Статский советник расстегнул на затылке нашего пленного кляп, вынул его изо рта немца.
Тот умоляюще прохрипел.
– Васер.
Жмуров отстегнул с пояса флягу и передал ее ветеринару. После того как напоил немца, Мертваго коротко с ним переговорил
– Полезный парень оказался. Вернее профессия у него нам полезная: столяр-краснодеревщик. Мебельщик. Я бы его оставил здесь. Тем более у него семьи нет. Англичане выбомбили в Гамбурге всю его родню. Он потом добровольно вступил в ПВО, хотя имел освобождение от фронта. Он на заводе братьев Маузер приклады к винтовкам вырезал с начала войны.
– Как зовут?
– Интересуюсь.
– Ганс Баумпферд. Обер-ефрейтор зенитной артиллерии.
– Спроси: кровать нормальную сделает, чтобы не скрипела, когда на ней бабу дерёшь от всей души? Из секвойи.
Снова переговорив, Мертваго нас заверил.
– Может. Он у хорошего мастера учился. Но с секвойей не работал. Больше с махагони дело имел.
– Жмуров, отдай ему одежду. – Распорядился я.
– А вы ему скажите, что он у нас в плену теперь пожизненно. Обратной дороги нет. Так что пусть усиленно учит русский язык. И куда бы его устроить пока? – почесал я в затылке.

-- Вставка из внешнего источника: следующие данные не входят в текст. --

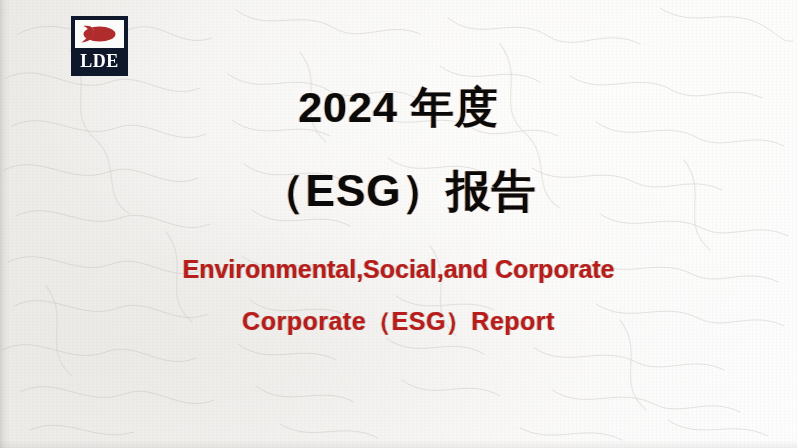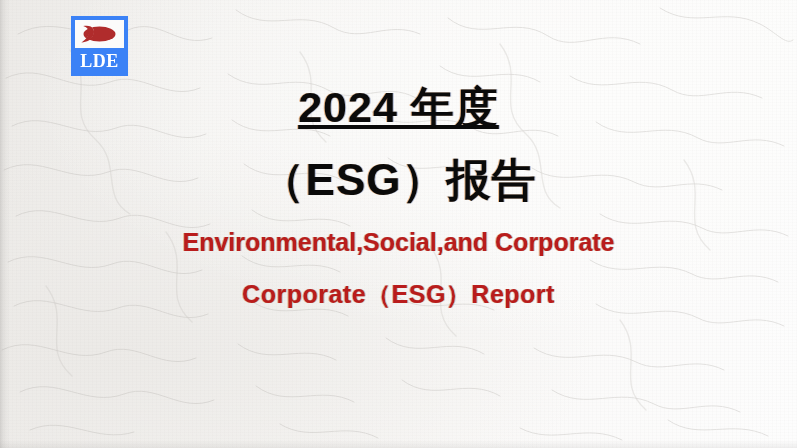--- a/index.html
+++ b/index.html
@@ -68,21 +68,21 @@
     left: 71px;
     display: flex;
     align-items: center;
     gap: 14px;
   }
 
   #logo-mark {
     position: relative;
     width: 57px;
     height: 60px;
-    background: #3b82f6;
+    background: #0f172a;
     box-sizing: border-box;
     padding: 4px 4px 0 4px;
     display: flex;
     flex-direction: column;
     align-items: center;
   }
   #logo-emblem-box {
     width: 49px;
     height: 28px;
     background: #fbfbfa;
@@ -129,23 +129,23 @@
     color: #0a0a0a;
     font-weight: 700;
     font-size: 43px;
     line-height: 1;
     letter-spacing: 1px;
     white-space: nowrap;
     text-shadow:
       -1px 0 0 rgba(214,126,44,.55),
        1px 0 0 rgba(40,70,140,.35);
   }
-  #title-line-1 { margin-bottom: 29px; text-decoration: underline; }
+  #title-line-1 { margin-bottom: 40px; }
   #title-line-2 { margin-bottom: 41px; font-size: 44px; }
-  #title-line-3 { margin-bottom: 28px; font-size: 44px; }
+  #title-line-3 { margin-bottom: 44px; font-size: 44px; }
 
   .en-title {
     color: #b91c1c;
     font-weight: 700;
     font-size: 25px;
     line-height: 1;
     letter-spacing: 0px;
     white-space: nowrap;
     text-shadow:
       -1px 0 0 rgba(214,126,44,.50),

– В свободный вольер к нам поместить, - пробасил Сосипатор.- Пусть на него мордаши полюбуются. Потом что-нибудь придумаем.
Глава 9
После ужина покормили пленного. Не со своего стола, просто разогрели на кухне собачьего питомника двухфунтовую банку американских консервированных бобов с мясной подливой. Кормили его там же на собачьей кухне у Баранова.
Немцу американская жратва понравилось. А вот на чай из пакетиков от известного на весь мир бренда он сказал.
– Вы научились делать эрзац лучше нас. Кофе у вас тоже эрзац?
Мертваго долго смеялся, прежде чем мне перевёл эту сентенцию.
– Скажи ему, что если будет хорошо работать, то будет в паёк получать настоящий кофе. Арабику или рабусту, - пообещал я.
Мертваго перевел мои слова и передал мне ответ пленного.
– Он сказал за это тебе авансом большое спасибо и убежден, что мы в нём не разочаруемся, – перевел статский советник его ответ. – Тем более что он никогда не был убежденным наци. Он рабочий.
– Все они в плену рабочие да сторонники Тельмана, - пробурчал я. – А гитлеровская партия у них тоже рабочая, судя по названию [НСДАП – национал-социалистическая немецкая рабочая партия]. Спроси его, для чего к ним привезли русских пленных женщин, которых он охранял?
Немец немного потупился, и, видимо, решал, как ему эта информация может повредить. Потом решил, что говорить надо правду.
Простое лицо тридцатилетнего мужчины, русый, бритый, стрижен коротко, тусклые серые глаза и широкие ладони человека работающего руками. В своем мундире, с которого у него спороли все погоны, петлицы и нашивки он выглядел бы одетым в совсем гражданский френч, если бы не ясные алюминиевые пуговицы. По крайней мере, враждебного чувства у меня он не вызывал. И не только у меня. Мертваго, который с дойчами воевал в первую мировую, также был настроен вполне добродушно.